_Directions_
Give again, exactly as they appear, only the lines from the one containing "in August 2020." through the last line of the material below.

Top of Data extracts

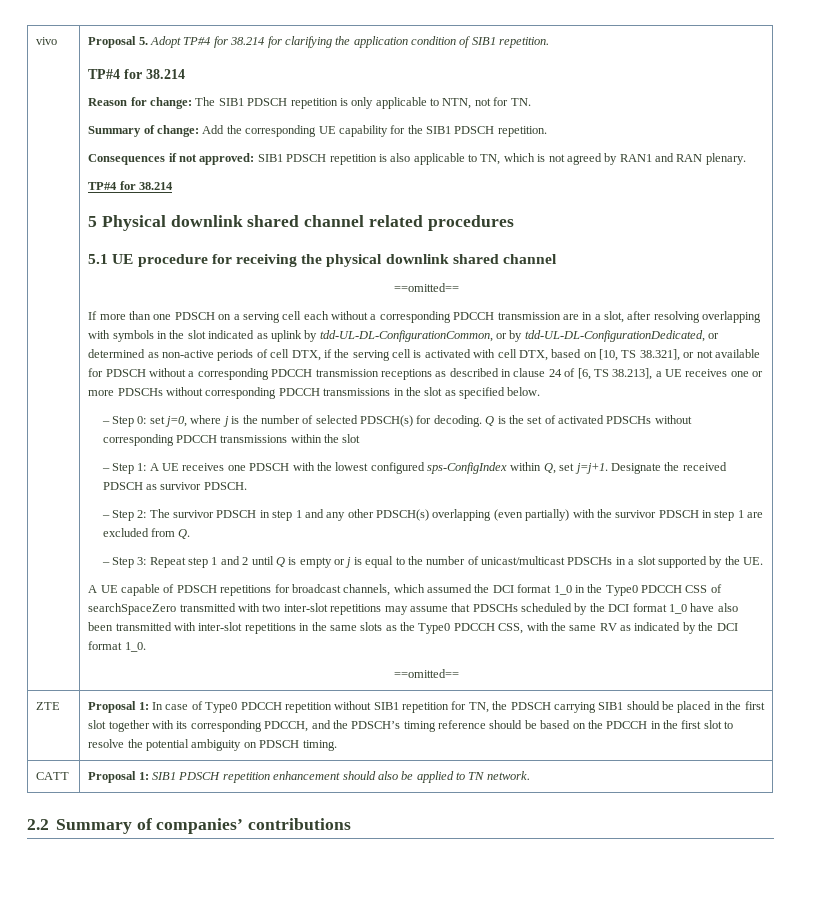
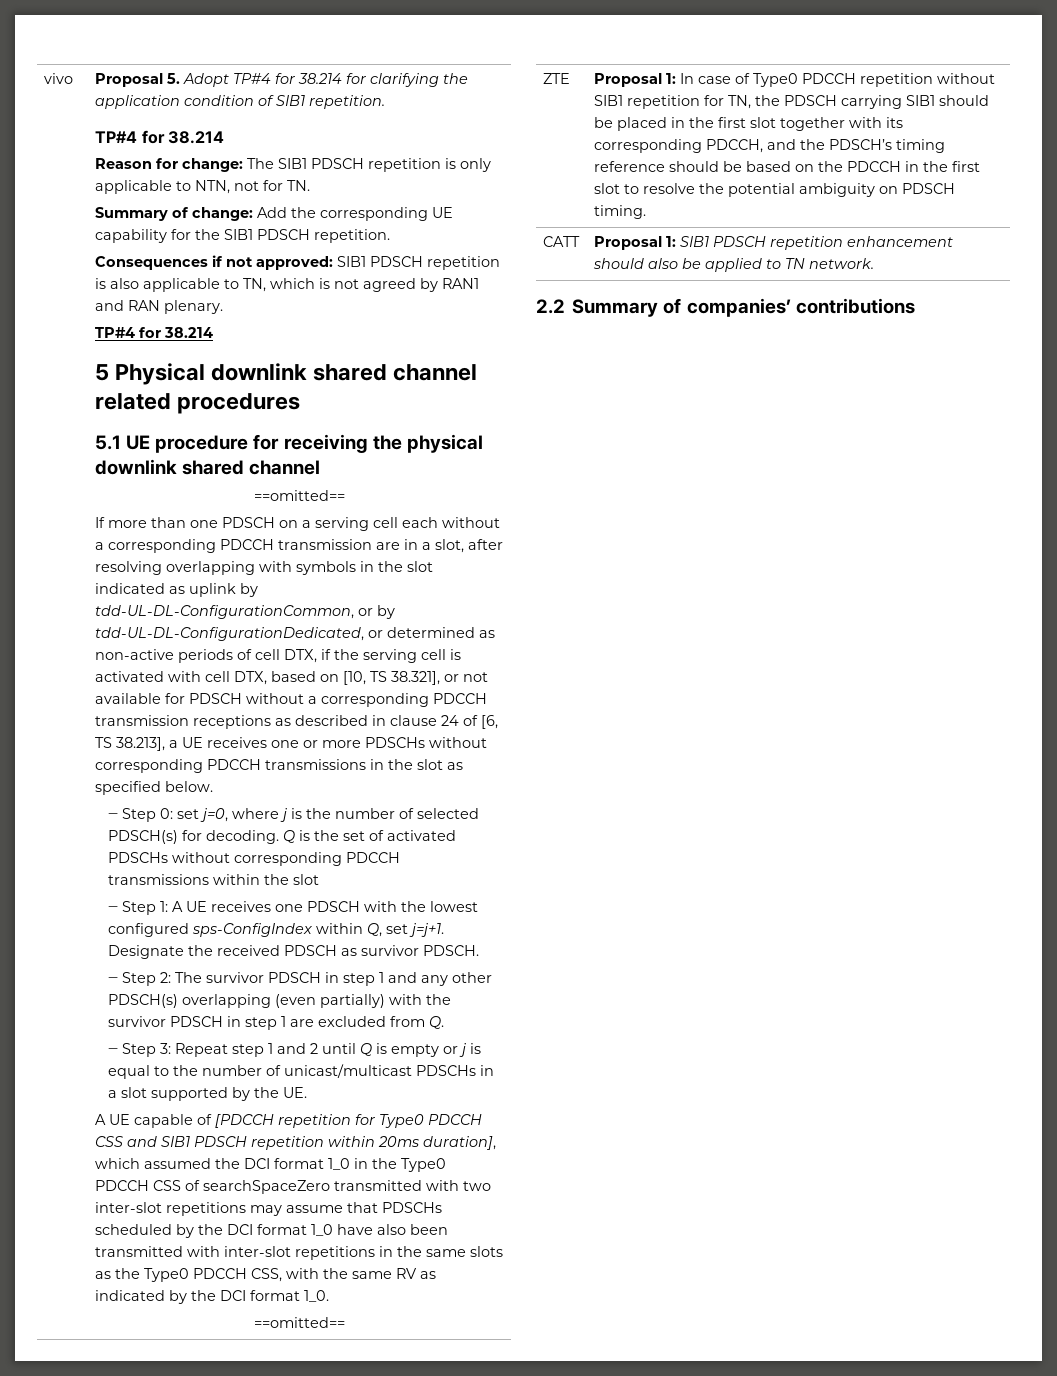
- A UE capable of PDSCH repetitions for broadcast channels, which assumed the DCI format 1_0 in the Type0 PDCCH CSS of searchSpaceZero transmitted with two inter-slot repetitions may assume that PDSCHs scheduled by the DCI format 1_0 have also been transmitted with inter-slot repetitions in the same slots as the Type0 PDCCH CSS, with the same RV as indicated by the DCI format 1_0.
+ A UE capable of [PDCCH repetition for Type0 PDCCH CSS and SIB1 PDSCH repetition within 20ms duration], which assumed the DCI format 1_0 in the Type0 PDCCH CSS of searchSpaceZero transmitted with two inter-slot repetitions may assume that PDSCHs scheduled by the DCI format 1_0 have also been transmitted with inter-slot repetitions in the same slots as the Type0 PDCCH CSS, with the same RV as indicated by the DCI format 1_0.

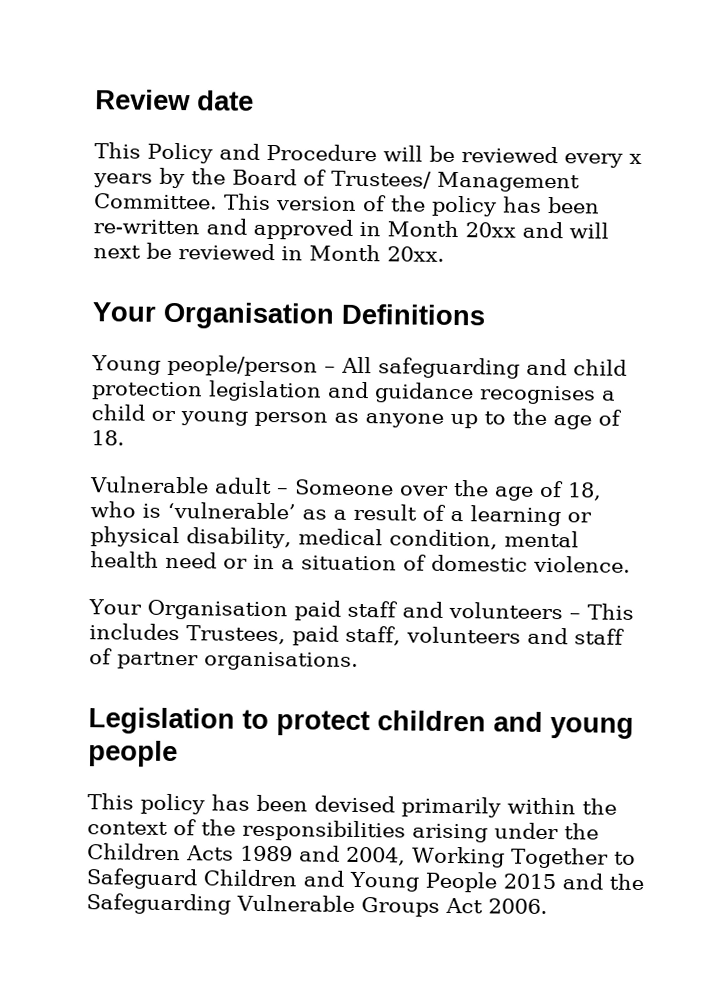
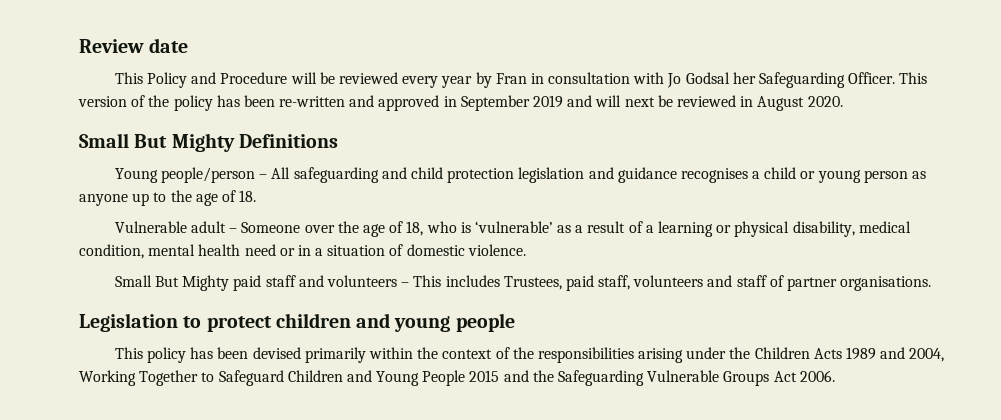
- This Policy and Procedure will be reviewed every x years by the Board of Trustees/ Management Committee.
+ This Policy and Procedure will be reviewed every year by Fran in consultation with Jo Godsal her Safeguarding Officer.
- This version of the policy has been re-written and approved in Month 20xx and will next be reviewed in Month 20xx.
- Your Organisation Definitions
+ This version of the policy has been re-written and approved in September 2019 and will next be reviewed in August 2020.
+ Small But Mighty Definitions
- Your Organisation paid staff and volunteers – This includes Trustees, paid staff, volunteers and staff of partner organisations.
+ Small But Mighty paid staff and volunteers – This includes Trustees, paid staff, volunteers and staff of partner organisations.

Bottom of Data extracts

_Reply_
+ This version of the policy has been re-written and approved in September 2019 and will next be reviewed in August 2020.
+ Small But Mighty Definitions
- Your Organisation paid staff and volunteers – This includes Trustees, paid staff, volunteers and staff of partner organisations.
+ Small But Mighty paid staff and volunteers – This includes Trustees, paid staff, volunteers and staff of partner organisations.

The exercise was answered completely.